What is being asked: Leave out the pictures and retype exactly the lines from the one with "Safari >=13 // Edge >=88" through the end of the records.

Entries shown:
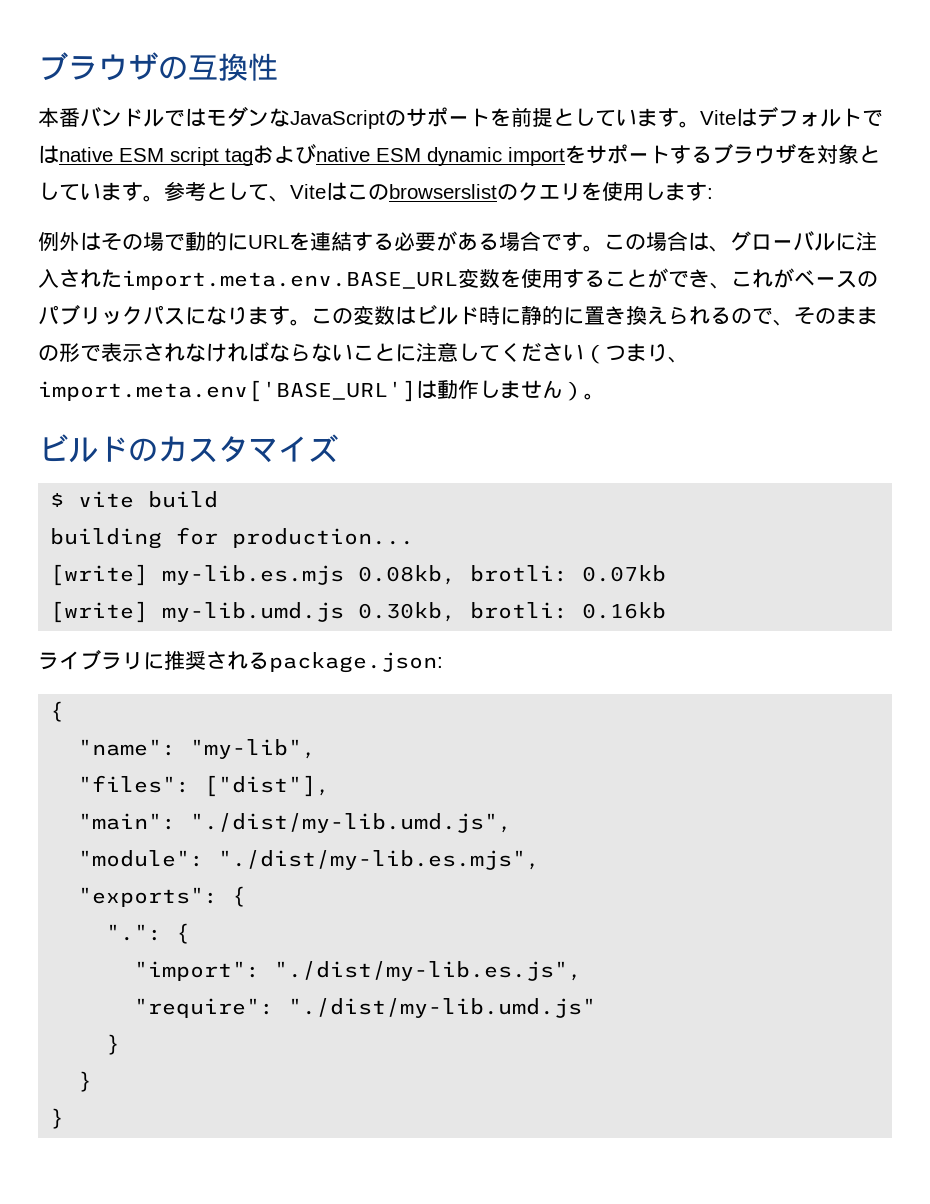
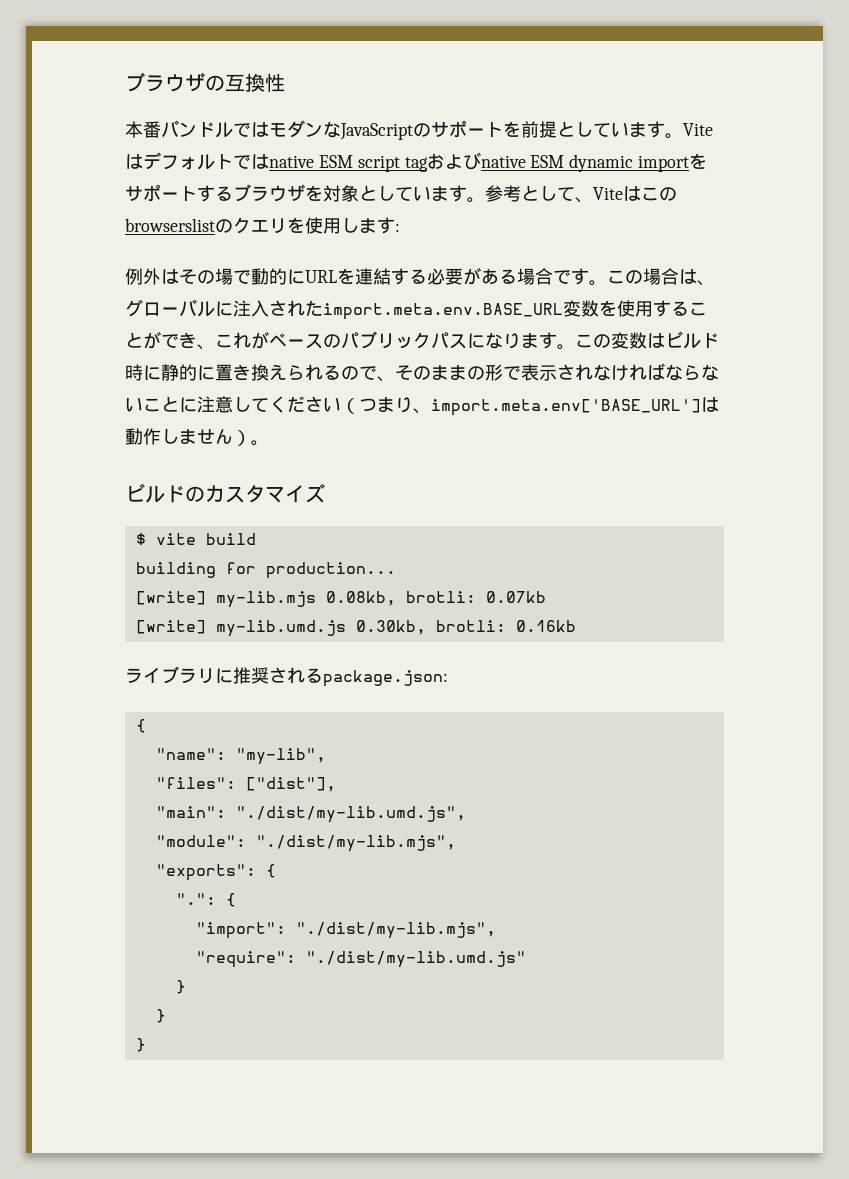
[162,565,345,585] my-lib.es.mjs -> [215,591,316,608] my-lib.mjs
[218,850,541,870] "./dist/my-lib.es.mjs", -> [255,835,456,852] "./dist/my-lib.mjs",
[274,961,583,981] "./dist/my-lib.es.js", -> [295,922,496,939] "./dist/my-lib.mjs",

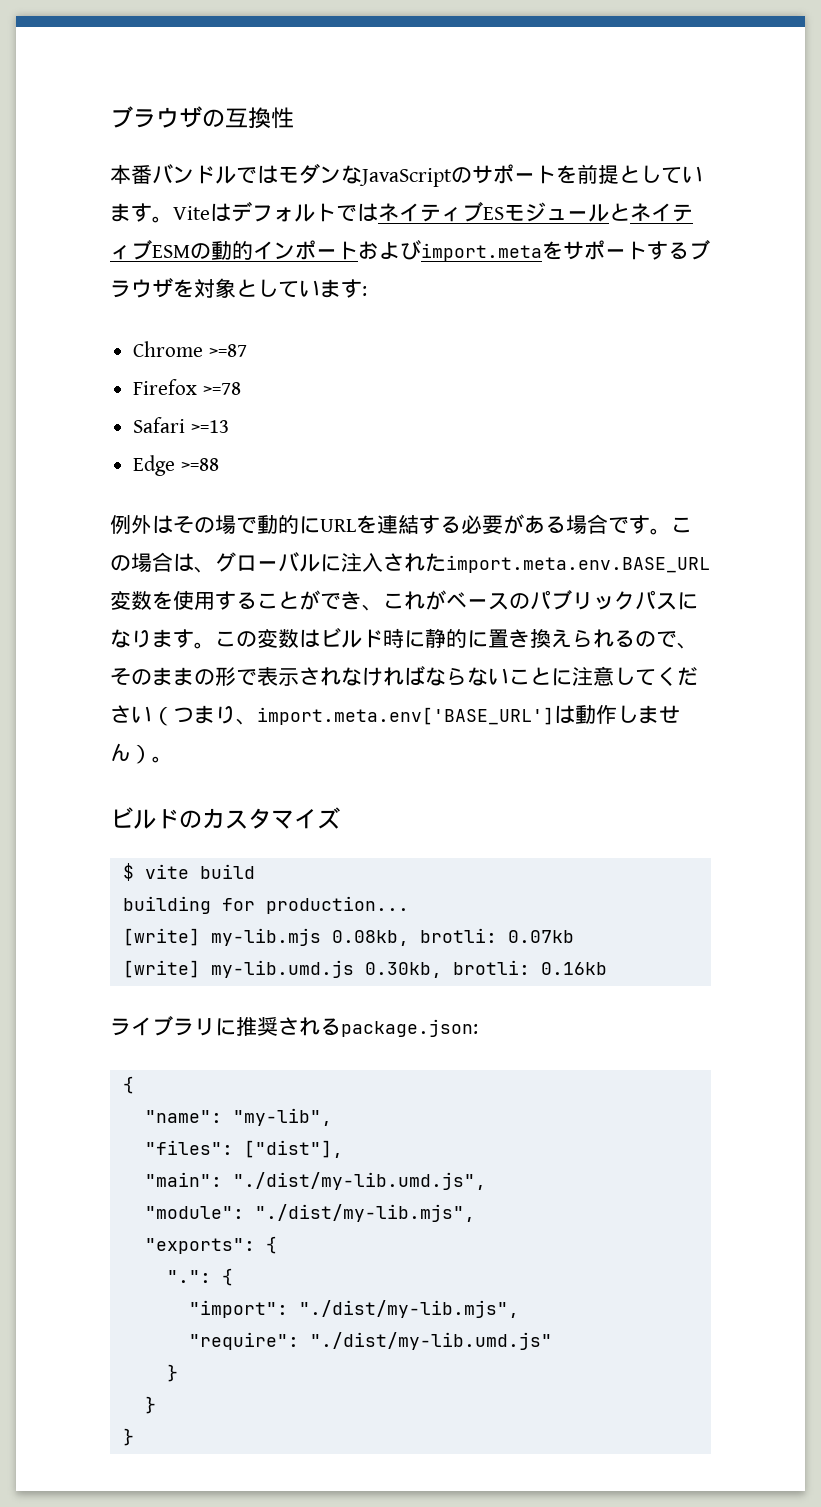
[269,152,690,172] native ESM script tagおよびnative ESM dynamic import -> [378,202,693,222] [110,240,542,261] ネイティブESモジュールとネイティブESMの動的インポートおよびimport.meta
[467,185,677,203] [125,217,400,234] 。参考として、Viteはこのbrowserslistのクエリを使用します: -> [362,286,367,296] [133,341,247,357] [133,379,241,395] [133,417,229,433] [133,455,219,476] : // Chrome >=87 // Firefox >=78 // Safari >=13 // Edge >=88

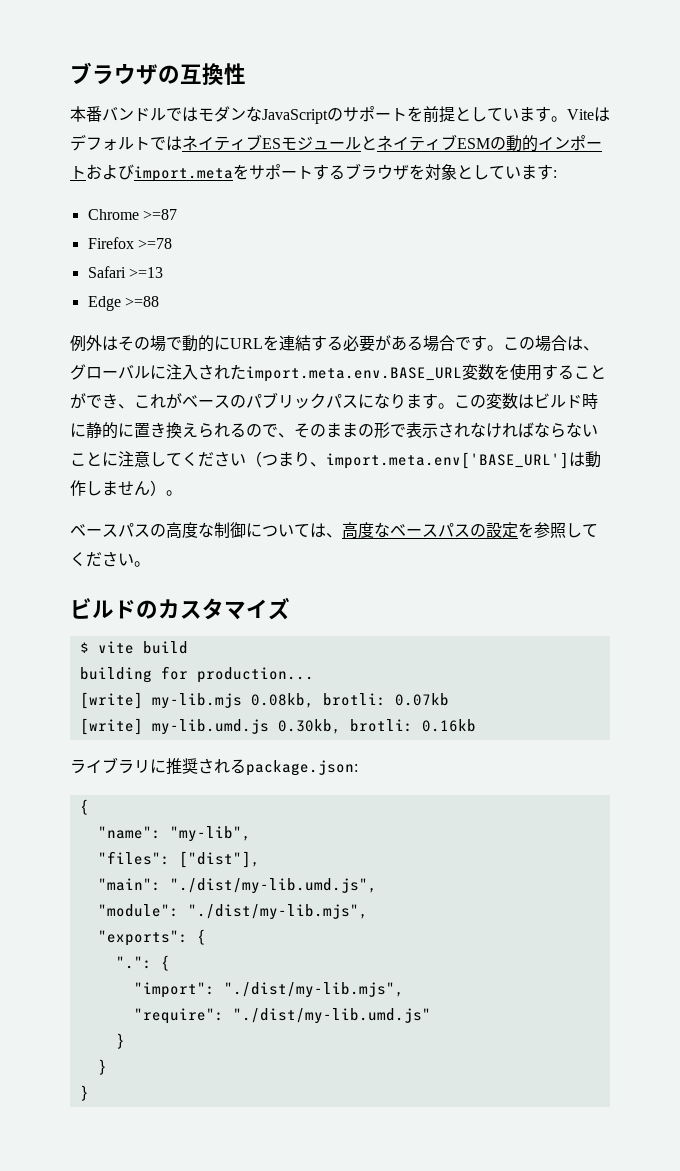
(173, 759) none -> [70,522,598,539] [70,551,150,567] // ベースパスの高度な制御については、高度なベースパスの設定を参照してください。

Answer to this problem:
[467,185,677,203] [125,217,400,234] 。参考として、Viteはこのbrowserslistのクエリを使用します: -> [362,286,367,296] [133,341,247,357] [133,379,241,395] [133,417,229,433] [133,455,219,476] : // Chrome >=87 // Firefox >=78 // Safari >=13 // Edge >=88

(173, 759) none -> [70,522,598,539] [70,551,150,567] // ベースパスの高度な制御については、高度なベースパスの設定を参照してください。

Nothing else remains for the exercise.